Die Regeln und Standards von Wikipedia würden sicherstellen, dass Informationen so "akkurat, fair und neutral sind wie möglich". Wikipedia schaltet keine Werbung und monetarisiert seine Inhalte nicht. Einträge, die die Quellenstandards nicht erfüllen, sind mit einer Warnung versehen. Die Einträge werden laufend überprüft und transparent von über 250.000 Freiwilligen moderiert – nicht wenige davon sehen sich regelmäßig Beleidigungen ausgesetzt. Teilweise mussten Treffen abgesagt werden.

Wikipedia steht zu eigenen Schwächen

Zu den Stärken der Wikipedia zählt auch, dass sie zu ihren Schwächen steht. Sie weiß darum, dass weder ihre Einträge noch ihre Autorinnen und Autoren die Realität repräsentativ abbilden.
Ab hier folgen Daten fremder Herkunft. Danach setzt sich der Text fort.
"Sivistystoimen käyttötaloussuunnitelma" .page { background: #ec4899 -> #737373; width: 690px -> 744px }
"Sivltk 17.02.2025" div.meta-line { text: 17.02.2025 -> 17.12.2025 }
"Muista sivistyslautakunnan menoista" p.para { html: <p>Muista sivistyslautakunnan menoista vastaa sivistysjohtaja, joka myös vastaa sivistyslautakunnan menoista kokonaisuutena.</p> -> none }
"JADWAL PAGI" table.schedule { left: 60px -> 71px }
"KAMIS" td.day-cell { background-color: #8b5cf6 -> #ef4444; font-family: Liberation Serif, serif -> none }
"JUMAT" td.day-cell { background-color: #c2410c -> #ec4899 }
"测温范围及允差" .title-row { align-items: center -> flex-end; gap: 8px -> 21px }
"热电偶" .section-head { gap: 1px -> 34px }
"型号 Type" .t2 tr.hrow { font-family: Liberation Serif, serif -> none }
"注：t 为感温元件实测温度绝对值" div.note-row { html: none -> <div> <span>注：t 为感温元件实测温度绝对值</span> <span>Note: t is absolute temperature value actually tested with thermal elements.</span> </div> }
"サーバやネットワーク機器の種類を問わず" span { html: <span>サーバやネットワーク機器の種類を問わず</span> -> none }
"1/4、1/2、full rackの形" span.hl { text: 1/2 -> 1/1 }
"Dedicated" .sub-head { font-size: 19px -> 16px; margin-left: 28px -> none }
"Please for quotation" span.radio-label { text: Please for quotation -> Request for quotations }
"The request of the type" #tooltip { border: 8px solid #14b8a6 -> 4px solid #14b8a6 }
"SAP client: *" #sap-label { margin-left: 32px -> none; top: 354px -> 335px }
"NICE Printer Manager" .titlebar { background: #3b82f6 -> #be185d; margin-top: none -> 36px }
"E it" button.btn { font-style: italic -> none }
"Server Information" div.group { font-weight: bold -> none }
Denn die Community ist überwiegend männlich, weiß und akademisch und es gibt mitunter detaillierte Einträge über Videospiele, während Informationen über Orte auf dem afrikanischen Kontinent teilweise ganz fehlen. Die Wikipedia versteht sich deshalb als "work in progress" und hat über ihre eigenen Schwächen eigene Wikipedia-Einträge.

Beobachter halten die Angriffe auf die Wikipedia für wenig aussichtsreich und sehen darin mehr einen Einschüchterungsversuch denn eine substanzielle Drohung. Die Wikimedia Deutschland, die eine Community von über 6.000 Freiwilligen zählt, sieht sich gegen die Angriffe gewappnet.

Deutsche Wikipedia sieht sich gewappnet

Auf Anfrage des "Social Media Watchblogs" teilt eine Sprecherin mit, die Nutzendenzahlen seien gleichbleibend, auch verzeichne man keinen Rückgang bei Spenden. Die Anonymität der Autorinnen und Autoren sei entscheidend, denn "es gibt unterschiedliche Themen, die kommunikative Tabus darstellen, die extrem kontrovers sind oder in einigen Ländern gar nicht offen angesprochen werden dürfen", heißt es.

Das detaillierte Eingehen auf die Kritik dürfte derweil wenig zielführend sein. Denn zu der Strategie von Trump und seinen Anhängern zählt es, Fundamentalkritik zu üben und zu pauschalisieren, um selbst die Deutungshoheit zu gewinnen. Die Zeiten für freies Wissen sind in den USA härter denn je.

Auf die eigenen Stärken besinnen

Der Wikipedia bleibt an dieser Stelle deshalb nur, sich auf ihre Stärken zu besinnen: transparentes, regel- und faktenbasiertes Arbeiten sowie das fortlaufende Überprüfen von Informationen.

So ist es der Wikipedia in der Vergangenheit bereits gelungen, PR-Firmen davon abzuhalten, Wikipedia-Beiträge ihrer Klienten aufzuhübschen oder Verschwörungstheoretikern das Stopp-Schild zu zeigen, wenn sie ihre Narrative zu 9/11 oder Impfungen in Beiträgen unterbringen wollen.